Encuentran una Biblia que revela que la historia de Cristo es todo una mentira


Hoy conocerás una noticia que se encuentra recorriendo el mundo y que ha dejado a muchos con la boca abierta. Se trata de un sorprendente descubrimiento que ha puesto en duda la verdad acerca de algunos importantes temas religiosos. El tesoro hallado en el año 2000 es nada más y nada menos que una biblia, de más de 1500 años de antigüedad, que se ha mantenido oculta hasta la actualidad por una importante razón.


La biblia se encontraba oculta en museo de Etnografía de Ankara (Turquía), escrita en un dialecto del arameo, idioma que hablaba Jesucristo, y elaborado en cuero tratado con letras de oro. Debido al paso de los años el estado de este importante documento no es el mejor y algunas páginas se encuentran deterioradas llegando a ser ilegibles.


Lo cierto es que la biblia posee un evangelio de Bernabé, discípulo de Cristo, quien asegura en su evangelio que Jesús no fue crucificado, ni era hijo de Dios, solo era un profeta. Este libro llama a Pablo “El Impostor”.

Por si fuera poco, el libro revela que el profeta Jesús anunció la venida del profeta Muhammad, quien 700 años después fundaría el Islam. Las asombrosas afirmaciones de este documento aseguran que Jesús ascendió al cielo vivo y que Judas Iscariote fue crucificado en su lugar.

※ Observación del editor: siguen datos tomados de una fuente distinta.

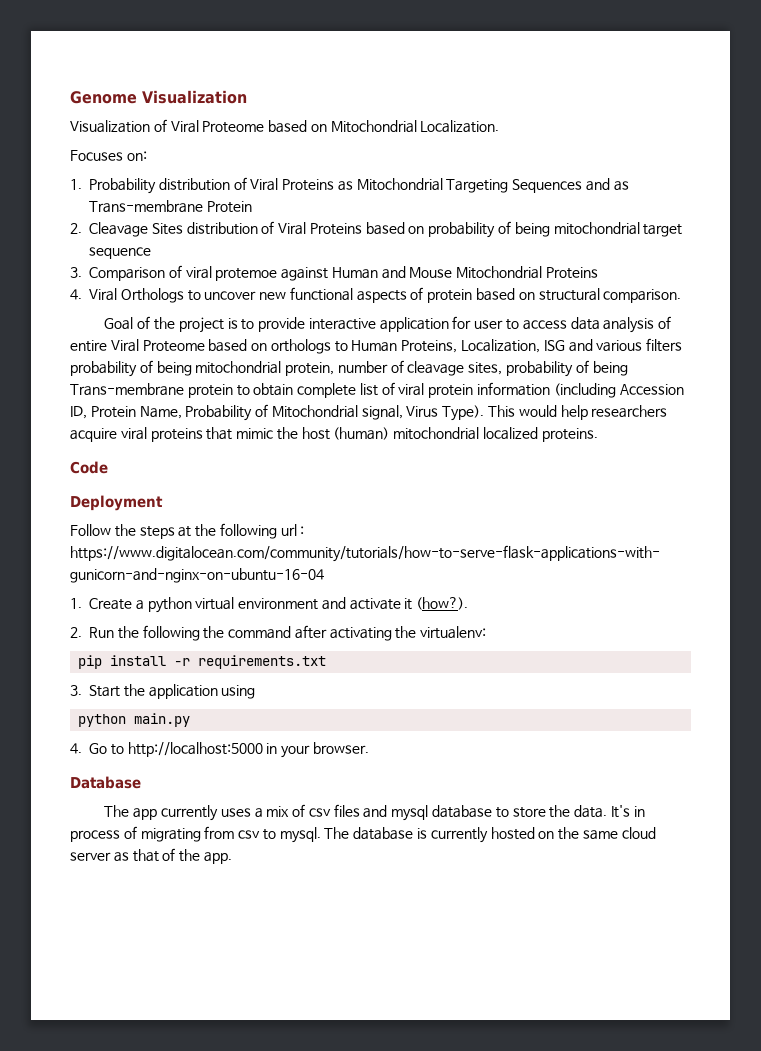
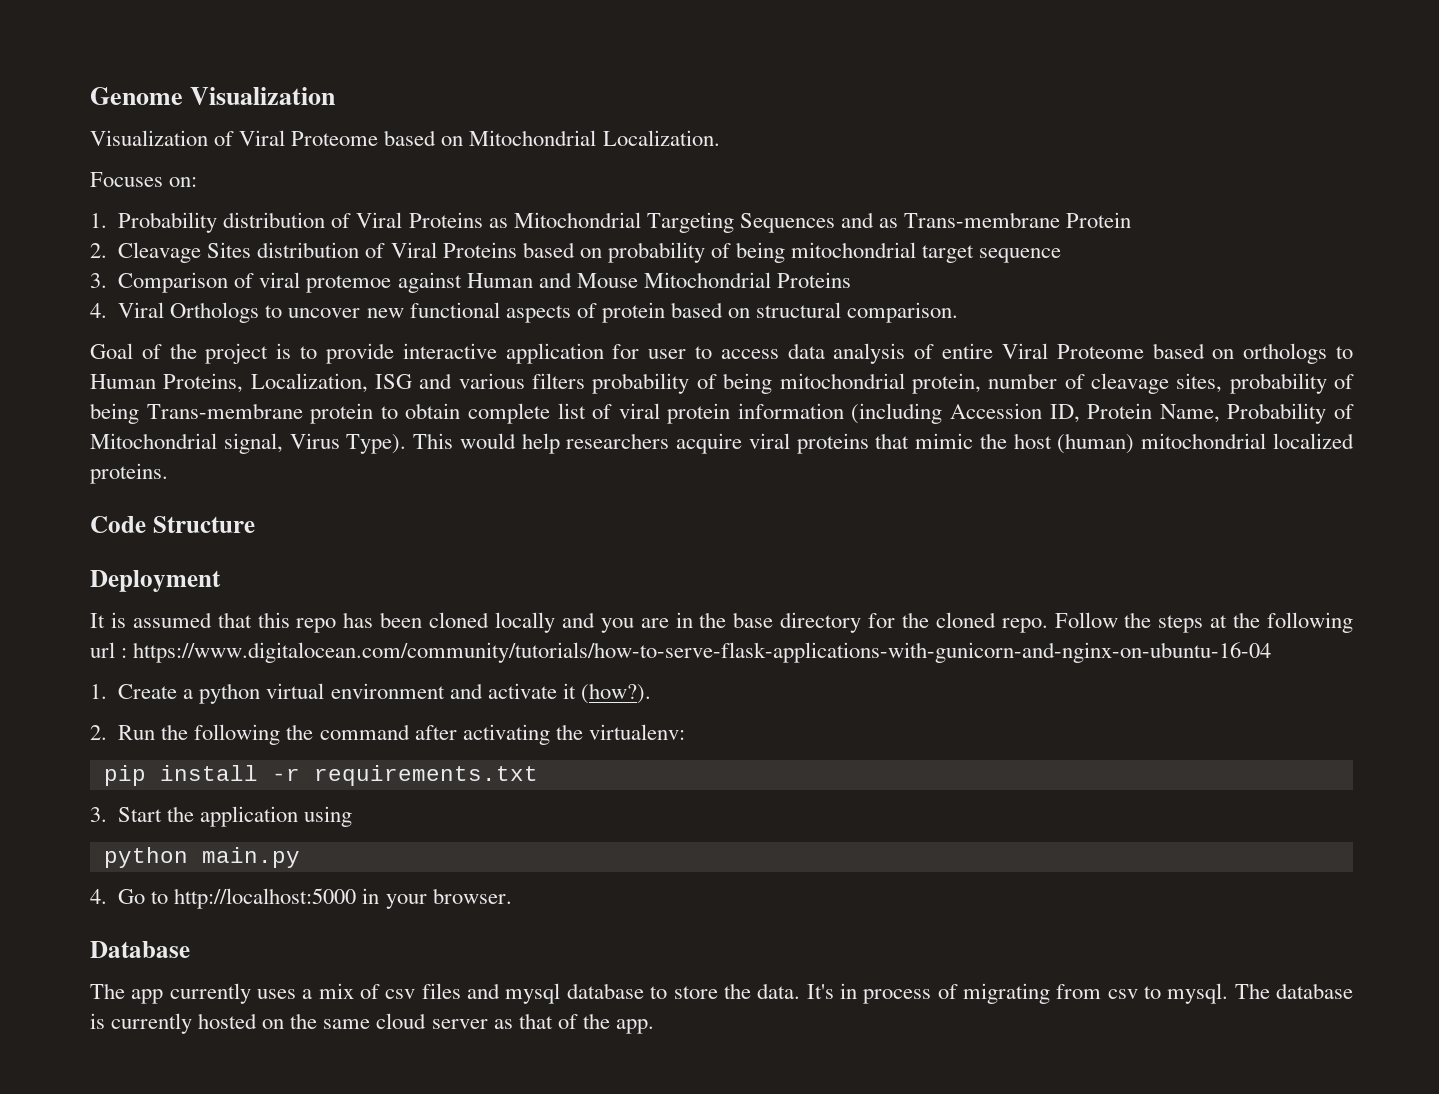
- Code
+ Code Structure
+ It is assumed that this repo has been cloned locally and you are in the base directory for the cloned repo.

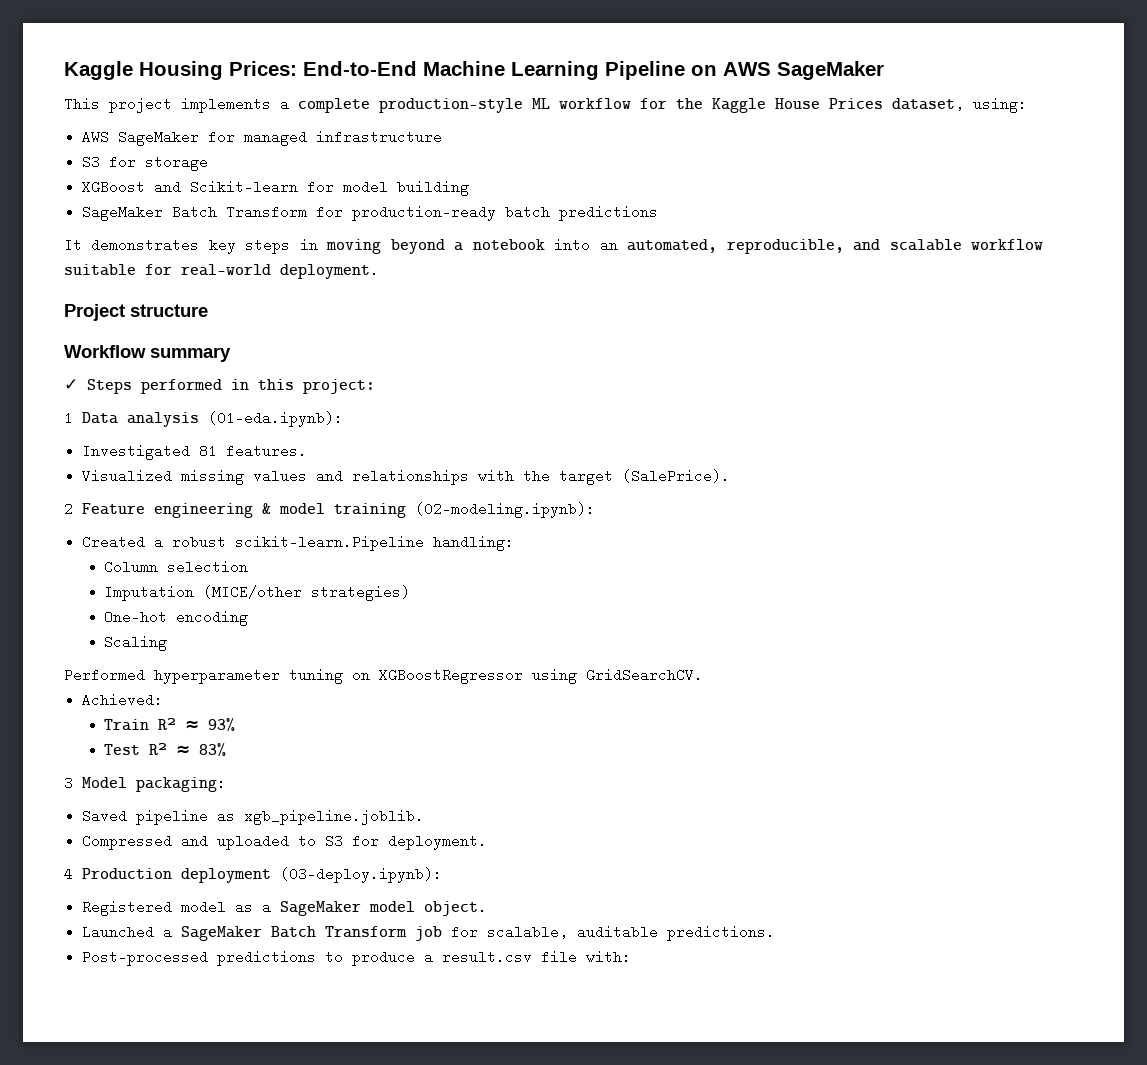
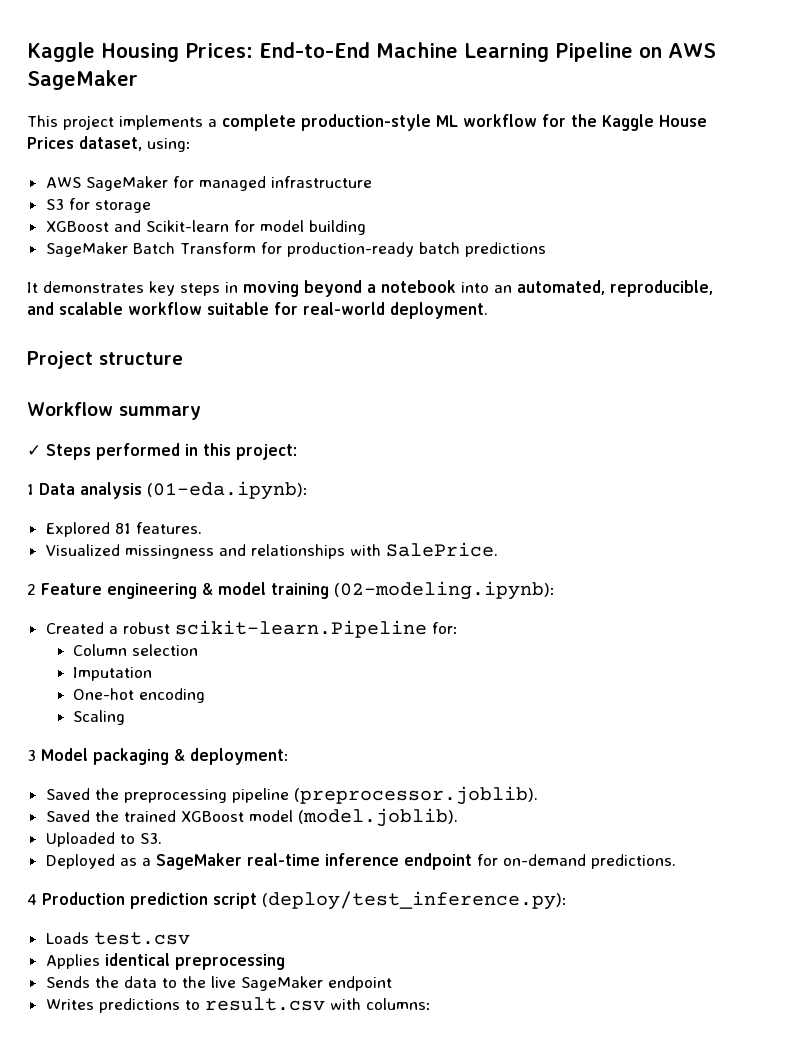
- Investigated 81 features.
+ Explored 81 features.
- Visualized missing values and relationships with the target (SalePrice).
+ Visualized missingness and relationships with SalePrice.
- Created a robust scikit-learn.Pipeline handling:
+ Created a robust scikit-learn.Pipeline for:
- Imputation (MICE/other strategies)
+ Imputation
- Performed hyperparameter tuning on XGBoostRegressor using GridSearchCV.
- Achieved:
- Train R² ≈ 93%
- Test R² ≈ 83%
- 3 Model packaging:
- Saved pipeline as xgb_pipeline.joblib.
- Compressed and uploaded to S3 for deployment.
- 4 Production deployment (03-deploy.ipynb):
- Registered model as a SageMaker model object.
- Launched a SageMaker Batch Transform job for scalable, auditable predictions.
- Post-processed predictions to produce a result.csv file with:
+ 3 Model packaging & deployment:
+ Saved the preprocessing pipeline (preprocessor.joblib).
+ Saved the trained XGBoost model (model.joblib).
+ Uploaded to S3.
+ Deployed as a SageMaker real-time inference endpoint for on-demand predictions.
+ 4 Production prediction script (deploy/test_inference.py):
+ Loads test.csv
+ Applies identical preprocessing
+ Sends the data to the live SageMaker endpoint
+ Writes predictions to result.csv with columns:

Recientemente “The Turk Nacional” publicó un informe en el que indica que la biblia fue obtenida tras la detención de una banda de contrabandistas en operaciones situada en el Mediterráneo; asimismo, añade que el grupo fue acusado por ejecutar excavaciones ilegales y tenencia de explosivos. El valor de este libro rodea los 28 mil dólares.



La autenticidad del libro ha sido verificada por un gran número de fuentes expertas y por autoridades religiosas en Tehram; todos aseguran que el texto es original. Este asombroso hallazgo definitivamente contradice las enseñanzas del cristianismo del Nuevo Testamento, lo que ha creado gran controversia en el mundo entero. Muchos aseguran que, durante el Concilio de Nicea, la Iglesia Católica seleccionó cuidadosamente los evangelios que forman la Biblia como la conocemos hoy en día; omitiendo el Evangelio de Bernabé (entre muchos otros), tomando en cuenta los cuatro evangelios canónicos de Mateo, Marcos, Lucas y Juan.

Si algo es cierto es que al Vaticano parece preocuparle bastante este descubrimiento en particular, que seguramente las Iglesias Católicas y Cristianas guardan muchos más secretos y que tras tantas hipótesis sólo nos llenamos de dudas y nos conducimos a un punto en que no podemos confiar en lo que siempre nos predicaron, aunque eso signifique colocarnos en contra de lo que durante tantos años pensamos que era la realidad.